Limpia la grasa de la superficie de la cocina con bicarbonato de sodio y vinagre de mesa.
La combinación de vinagre y bicarbonato de sodio crea una reacción espumosa que ayuda a aflojar los enlaces de grasa que se han acumulado durante mucho tiempo. Solo necesitas espolvorear una capa de bicarbonato de sodio en la superficie de la cocina sucia, luego usar un pulverizador para rociar vinagre blanco sobre ella. Deja la mezcla en su lugar durante unos 5-10 minutos para que las manchas se desprendan por sí solas. Finalmente, toma una toalla húmeda para limpiar y la superficie de la cocina brillará como nueva.

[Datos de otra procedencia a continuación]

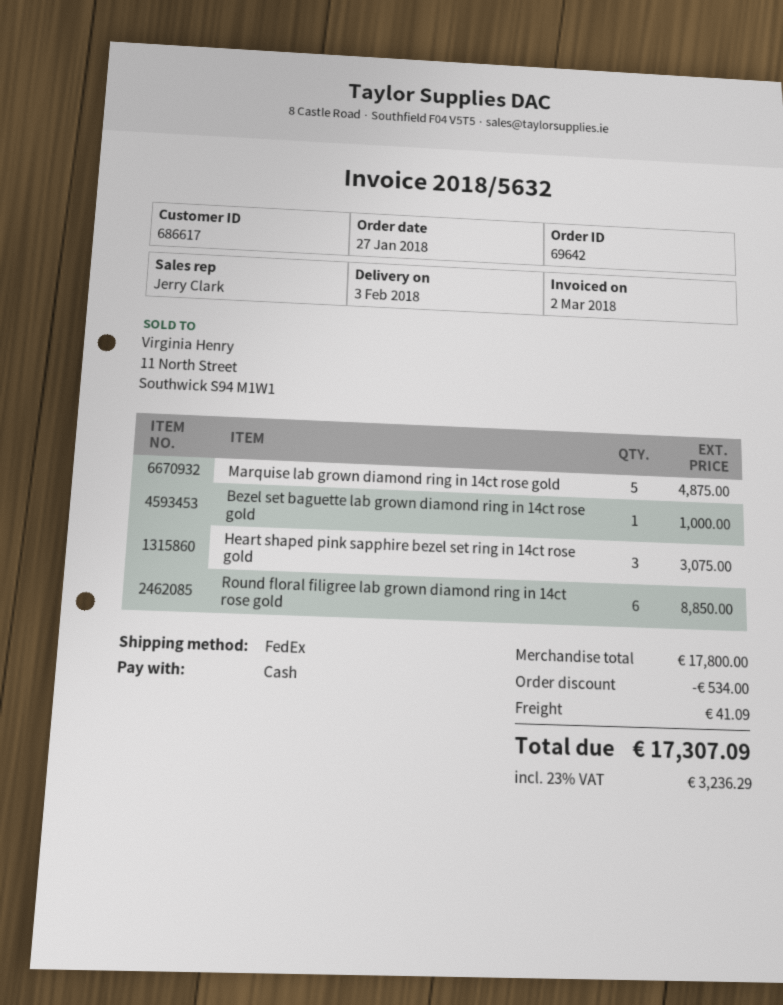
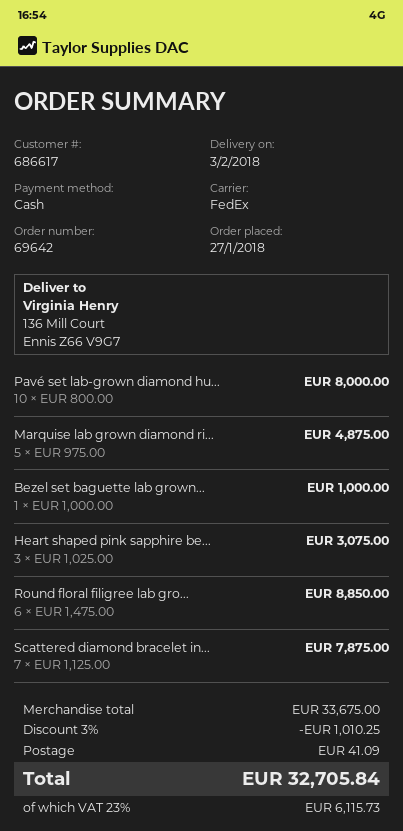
Pavé set lab-grown diamond hu...: none -> 10 for 8000.00
Scattered diamond bracelet in...: none -> 7 for 7875.00
subtotal: 17800.00 -> 33675.00
discount: 534.00 -> 1010.25
tax: 23% = 3236.29 -> 23% = 6115.73
total: 17307.09 -> 32705.84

Elimina la placa persistente con limón fresco y sal gruesa
El ácido cítrico en el limón combinado con la fricción de la sal gruesa ayuda a limpiar excelentemente las manchas de grasa quemadas sin rayar la superficie. Corta un limón fresco por la mitad, moja la superficie cortada en un plato de sal gruesa y luego frota directamente sobre las áreas manchadas alrededor del estante de la cocina o la superficie de vidrio. El aceite esencial de limón elimina el olor a pescado de los alimentos y deja un aroma refrescante para la cocina.
Usa detergente para platos combinado con agua tibia para limpiar la lona y las paredes de la cocina.
Para las manchas de grasa recién salpicadas después de freír y saltear, el agua tibia es el ayudante más eficaz para derretirlas. Mezcla unas gotas de detergente para platos en un recipiente con agua tibia. Sumerge una toalla de limpieza especial en esta solución, exprime ligeramente y luego limpia uniformemente sobre la superficie de las piedras o la pared de la cocina. El calor del agua mezclado con el detergente se deslizará la capa de grasa adhesiva en las manos en una sola limpieza con una toalla.